En este sentido, y sin cuestionar una técnica de batuta a todas luces excelsa, discrepo abiertamente con los que han visto en él a un enorme artista. En su obituario para El País, Pablo L. Rodríguez afirma que "Su secreto artístico residía en una personal aleación de la influencia rusa de Yevgueni Mravinski y alemana de Herbert von Karajan, para quienes trabajó como asistente". Permítanme que, en mi ignorancia, no reconozca en modo alguno el influjo de estos dos maestros de tan poderosa personalidad. También dice que "su huella en el mundo sinfónico ha sido inmensa". Tampoco lo veo: una cosa es haber dirigido muchísimo y otra muy distinta haber dejado huella.
Sencillamente, porque Jansons no ha tenido ninguna huella que dejar. Si por algo se distinguía la batuta del letón es por su carácter neutro, por su apatía intelectual, por ver en las notas sonidos y nada más que sonidos. Alguien dirá que eso mismo es lo que hacía el gran Bernard Haitink, uno de sus antecesores en la Concertgebouw. Pues sí, pero con la diferencia de que el holandés, aun siempre objetivo y negándose a aportar una mirada personal, procuraba comprometerse a fondo en lo expresivo. A mí me parece que Jansons no lo hacía así. O al menos, que lo hacía solo en contadas ocasiones, con partituras con las que parecía tener una conexión muy especial.
Una de ellas fue la Sinfonía litúrgica de Arthur Honegger, una soberbia, escalofriante música que grabó con excelentes resultados para EMI en 1993 al frente de su Filarmónica de Oslo y que repitió en 2004 frente a la citada Concertgebouw.

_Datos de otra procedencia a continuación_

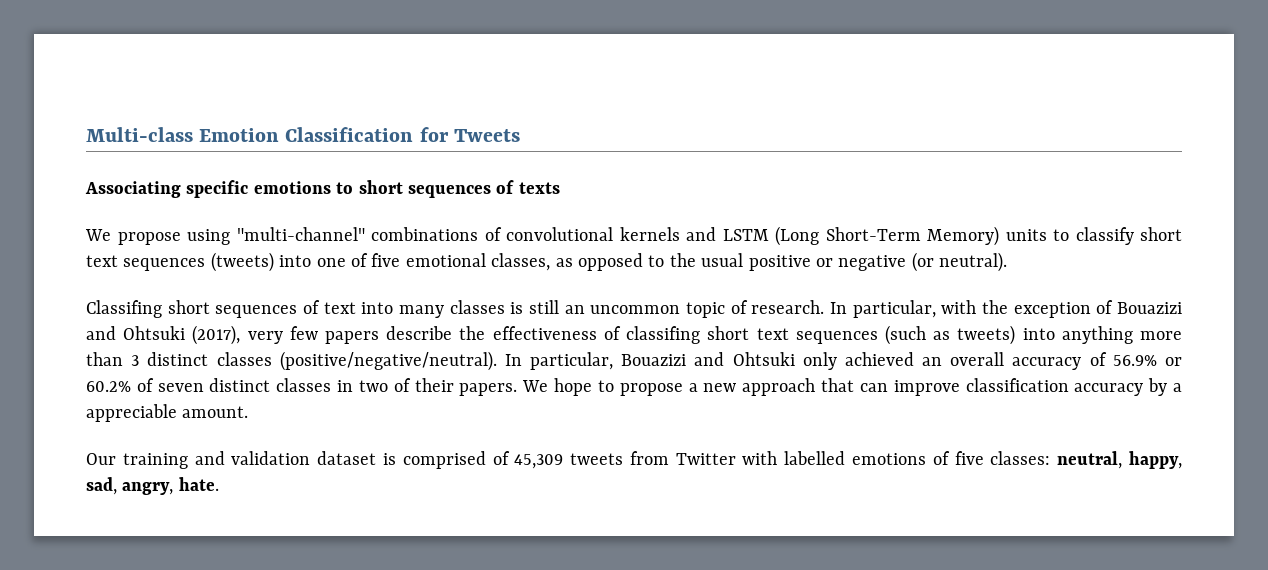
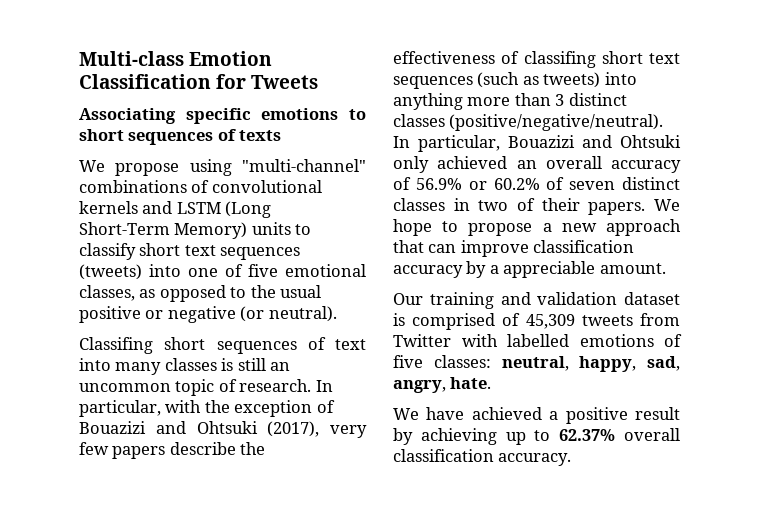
(219, 484) none -> [393,407,680,424] [393,428,680,445] [393,449,572,466] // We have achieved a positive result by achieving up to 62.37% overall classification accuracy.

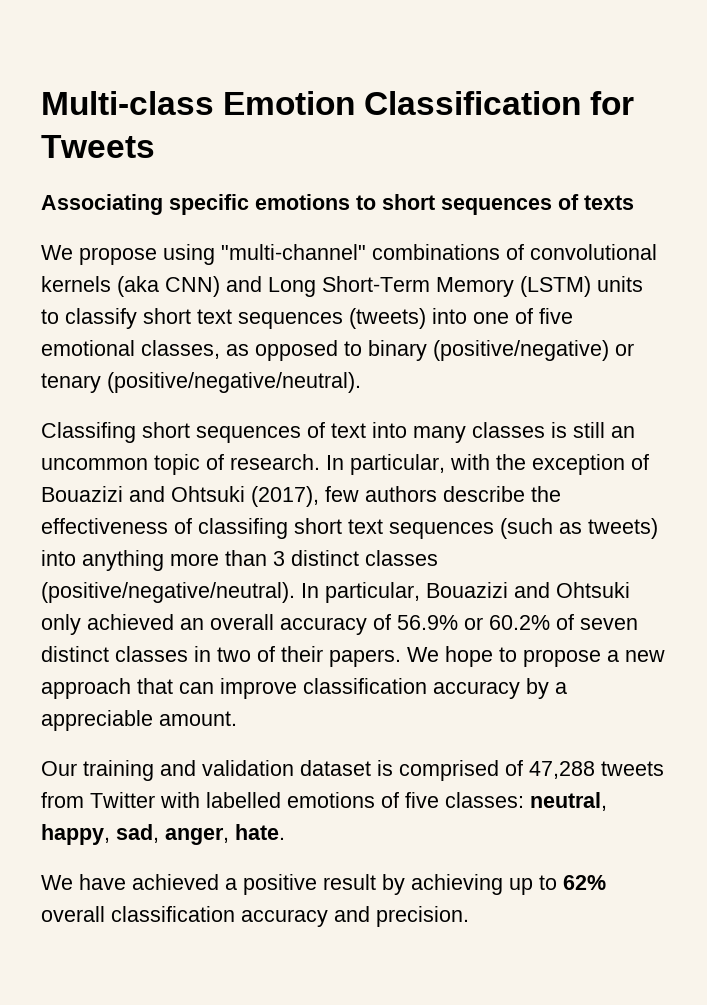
[142,201,272,218] [79,222,248,239] and LSTM (Long Short-Term Memory) -> [117,276,591,297] (aka CNN) and Long Short-Term Memory (LSTM)
[250,285,322,298] [79,306,337,323] the usual positive or negative (or neutral). -> [368,340,634,361] [41,372,361,393] binary (positive/negative) or tenary (positive/negative/neutral).
[330,425,367,438] [79,442,166,459] very few papers -> [325,486,437,502] few authors
[525,314,575,329] 45,309 -> [529,761,595,779] 47,288
[393,380,446,393] angry, -> [165,827,229,845] anger,
[559,429,616,441] 62.37% -> [563,875,606,890] 62%
[498,453,572,466] accuracy. -> [241,906,469,927] accuracy and precision.

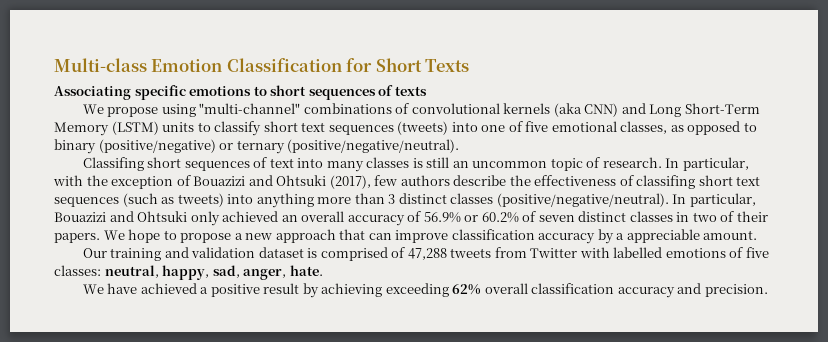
[41,135,155,158] Tweets -> [375,58,470,72] Short Texts
[41,373,101,393] tenary -> [236,140,285,154] ternary
[509,875,557,895] up to -> [385,283,449,297] exceeding

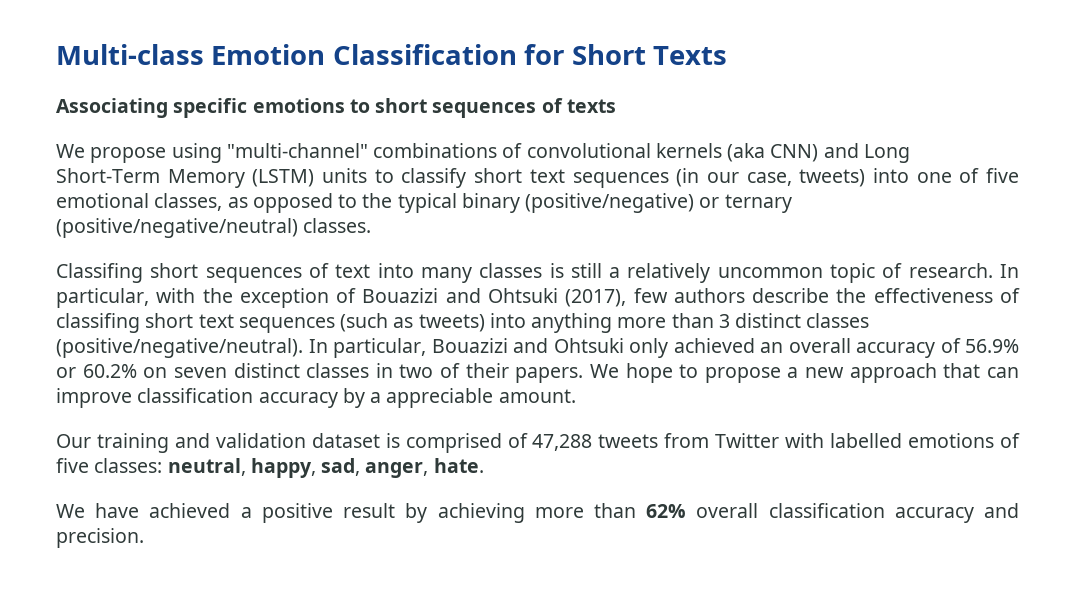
[397,121,449,135] (tweets) -> [676,168,866,187] (in our case, tweets)
(757, 127) none -> [362,193,457,213] the typical
[287,139,460,153] (positive/negative/neutral). -> [56,218,372,238] (positive/negative/neutral) classes.
[452,161,469,168] an -> [609,263,711,283] a relatively
[522,211,537,222] of -> [143,367,168,378] on
[385,283,449,297] exceeding -> [534,503,636,518] more than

La propia orquesta editó el resultado en un SACD sobre el que ya dije algo por aquí. Hoy he descubierto que hay vídeo disponible en YouTube. Lo he visto y he vuelto a quedar conmocionado. Y no solo por la temperatura que alcanzan las partes más escarpadas y terroríficas de la obra, sino también por la profundísima belleza de sus secciones líricas. Este es, sin duda, el Mariss Jansons que quiero recordar. Descanse en paz.